Multi-instrumentista, Silas França possui um trabalho focalizado no acordeom e na raiz da verdadeira música brasileira, introduzida com elementos da música internacional. Um trabalho de alto nível que tem o respeito e aplauso da crítica no cenário musical Brasileiro e no exterior. Não é atoa que, em seu currículo, acumula passagens por dezenas de importantes eventos. Assumiu também a produção e execução das comemorações do “Dia Nacional do Choro” (Juazeiro-BA/várias edições), e do “Silas França e Trio Elétrico Som e Fantasia”, no Carnaval de Juazeiro, em 2016. Também participou das comemorações do Centenário de Luiz Gonzaga (Exu-PE/2012) e de diversas realizadas em homenagem ao juazeirense e seu mestre, João Gilberto.

 

 

Em seu currículo possui inúmeras gravações feitas em parceria com artistas regionais e de maior renome, como também já lançou dois trabalhos autorais, EP’s lançados em 2016 e 2018. Mas, assim como milhares de artistas, Silas também sentiu os efeitos da pandemia da covid-19. Diante do momento deliciado, precisou de reinventar.

 

“A categoria foi a mais afetada.

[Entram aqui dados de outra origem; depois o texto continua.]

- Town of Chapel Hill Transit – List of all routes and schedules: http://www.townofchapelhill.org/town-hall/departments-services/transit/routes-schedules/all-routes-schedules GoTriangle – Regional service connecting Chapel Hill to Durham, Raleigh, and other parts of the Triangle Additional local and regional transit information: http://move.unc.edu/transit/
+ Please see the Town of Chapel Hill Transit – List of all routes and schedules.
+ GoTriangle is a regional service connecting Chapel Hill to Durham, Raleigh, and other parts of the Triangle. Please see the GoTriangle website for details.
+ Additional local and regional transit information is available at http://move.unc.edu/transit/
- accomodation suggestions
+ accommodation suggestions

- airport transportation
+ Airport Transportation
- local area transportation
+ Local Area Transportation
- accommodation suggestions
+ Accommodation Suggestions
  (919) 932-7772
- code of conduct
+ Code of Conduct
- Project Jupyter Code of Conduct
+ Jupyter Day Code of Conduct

Os profissionais estão vivendo a custo dos auxílios e cestas básicas. Ainda é algo muito estranho. Mas Deus tem seus propósitos. Na minha vivência, me transformei em professor de acordeom, algo que surgiu logo no início da pandemia. Foi algo muito bom. Tenho conquistado bastante alunos, tanto da Bahia, Pernambuco e do Rio de Janeiro, onde moro também”, revelou Silas, que também já participou de documentários e filmes importantes, como o longa “Luiz Gonzaga, de pai para filho” (Conspiração Filmes, 2012).

 

Conhecedor e entusiasta das riquezas natural e musical, apesar do cenário nada favorável, Silas França promete que coisas virão pela frente. “Estamos iniciando uma ‘campanha’, eu e minha equipe. Composições estão surgindo, revitalizações de redes sociais. Com as flexibilizações, estamos iniciando as programações de shows e eventos, e tem ainda um próximo EP em mente. Recentemente fizemos um show que teve como tema ‘Sanfona pelo Mundo’, em volto a pluralidade do acordeom e sua riqueza no planeta. É um projeto lindo que vai dar o que falar”, promete o juazeirense, que mostra, com toda sua força, porque Juazeiro-BA é conhecida por ser um verdadeiro celeiro de talentos, seja na música ou em qualquer campo das artes!

 

Vida longa à carreira artística de Silas França!